For Immediate Release April 29, 1997


I commend the Sentencing Commission for moving forward with recommendations to Congress to reduce the disparity between crack and powder cocaine penalties. My Administration will give them very serious consideration. I have asked Director McCaffrey and Attorney General Reno to review the recommendations and to report back to me in 60 days. I look forward to working with the Congress on this issue.

In October 1995, I signed legislation disapproving the Sentencing Commission's recommendation to equalize penalties for crack and powder cocaine distribution by dramatically reducing the penalties for crack. I believe that was the wrong approach then, and would be the wrong approach now.

Current law creates a substantial disparity between sentences for crack and powder cocaine. This disparity has led to a perception of unfairness and inconsistency in the federal criminal justice system.

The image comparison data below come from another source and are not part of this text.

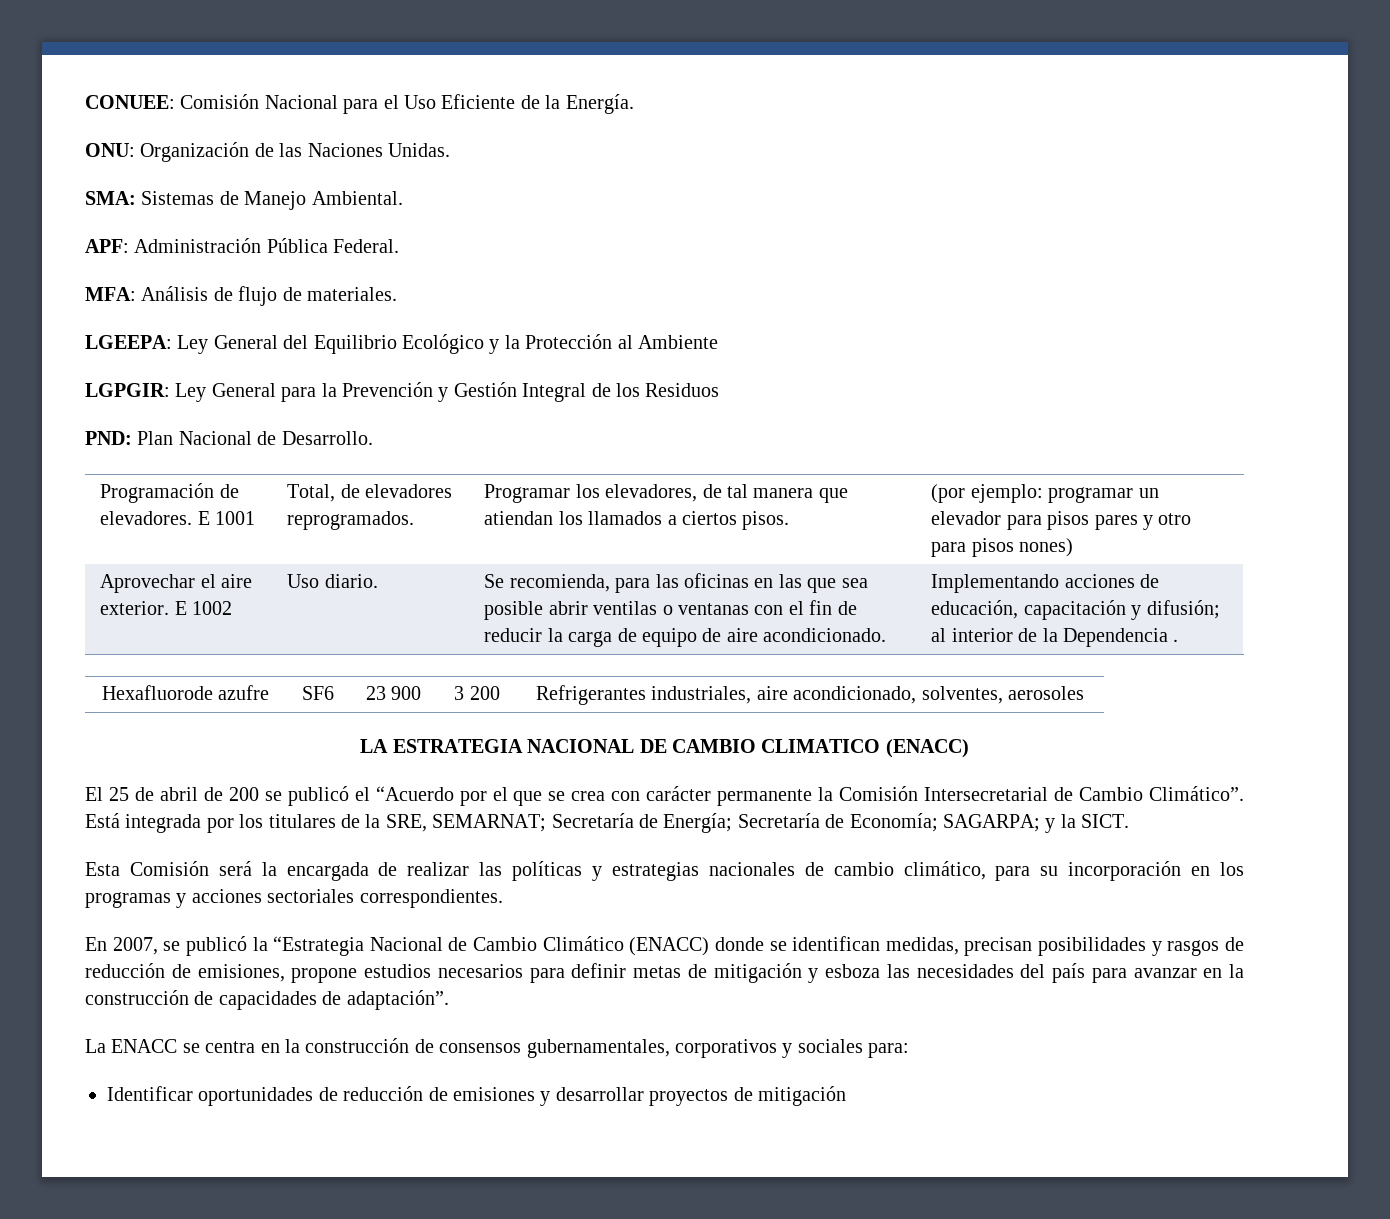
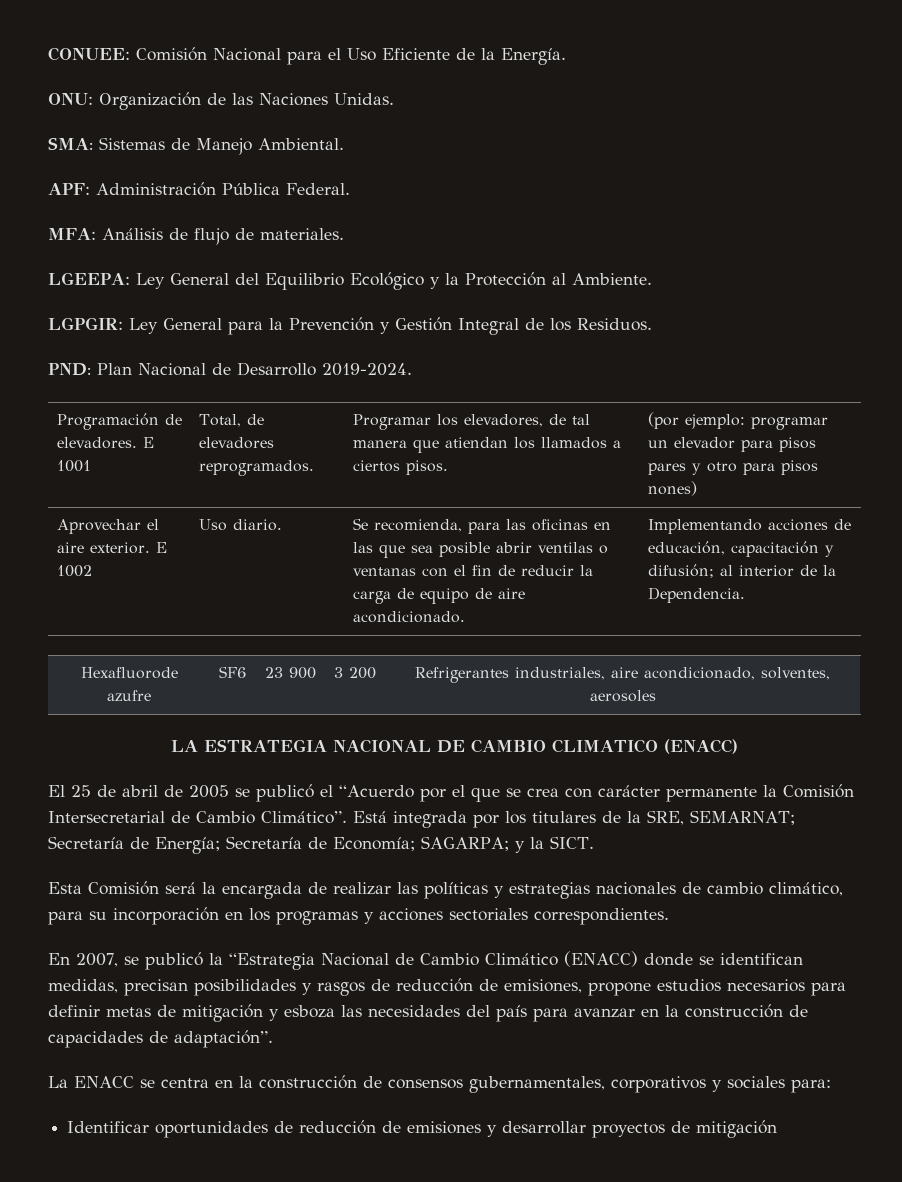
- LGEEPA: Ley General del Equilibrio Ecológico y la Protección al Ambiente
+ LGEEPA: Ley General del Equilibrio Ecológico y la Protección al Ambiente.
- LGPGIR: Ley General para la Prevención y Gestión Integral de los Residuos
+ LGPGIR: Ley General para la Prevención y Gestión Integral de los Residuos.
- PND: Plan Nacional de Desarrollo.
+ PND: Plan Nacional de Desarrollo 2019-2024.
- Implementando acciones de educación, capacitación y difusión; al interior de la Dependencia .
+ Implementando acciones de educación, capacitación y difusión; al interior de la Dependencia.
- El 25 de abril de 200 se publicó el “Acuerdo por el que se crea con carácter permanente la Comisión Intersecretarial de Cambio Climático”.
+ El 25 de abril de 2005 se publicó el “Acuerdo por el que se crea con carácter permanente la Comisión Intersecretarial de Cambio Climático”.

The sentencing laws must continue to reflect that crack cocaine is a more harmful form of cocaine. The Sentencing Commission's new recommendations do so. Trafficking in crack, and the violence it fosters, has a devastating impact on communities across America, especially inner-city communities. Any change in penalties must ensure that more dangerous offenders receive tougher sentences.

As I have stated before, however, some adjustment to the cocaine penalty structure is warranted as a matter of sound criminal justice policy. Federal prosecutors should target mid- and high-level drug traffickers, rather than low-level drug offenders. An adjustment to the penalty scheme will help ensure this allocation of resources and make our federal efforts in fighting drugs more effective. That is why the legislation I signed directed the Sentencing Commission to undertake additional review of these issues and to report back with new recommendations.

I am also pleased that the Sentencing Commission has increased penalties for methamphetamine offenses pursuant to the legislation which I signed into law last year. This law asked the Commission to toughen penalties on this emerging drug to prevent the kind of epidemic we saw in the 1980's with cocaine use. We will carefully study these new penalties.

My Administration has fought to stop drug abuse and its destructive consequences. Overall, drug use in the United States has fallen dramatically -- by half in 15 years. And cocaine use has dramatically decreased since the high point in 1985 -- the number of current cocaine users is down by 74% over the last decade. While these are encouraging figures, I am fully committed to doing more to keep bringing drug use down - - particularly among our children.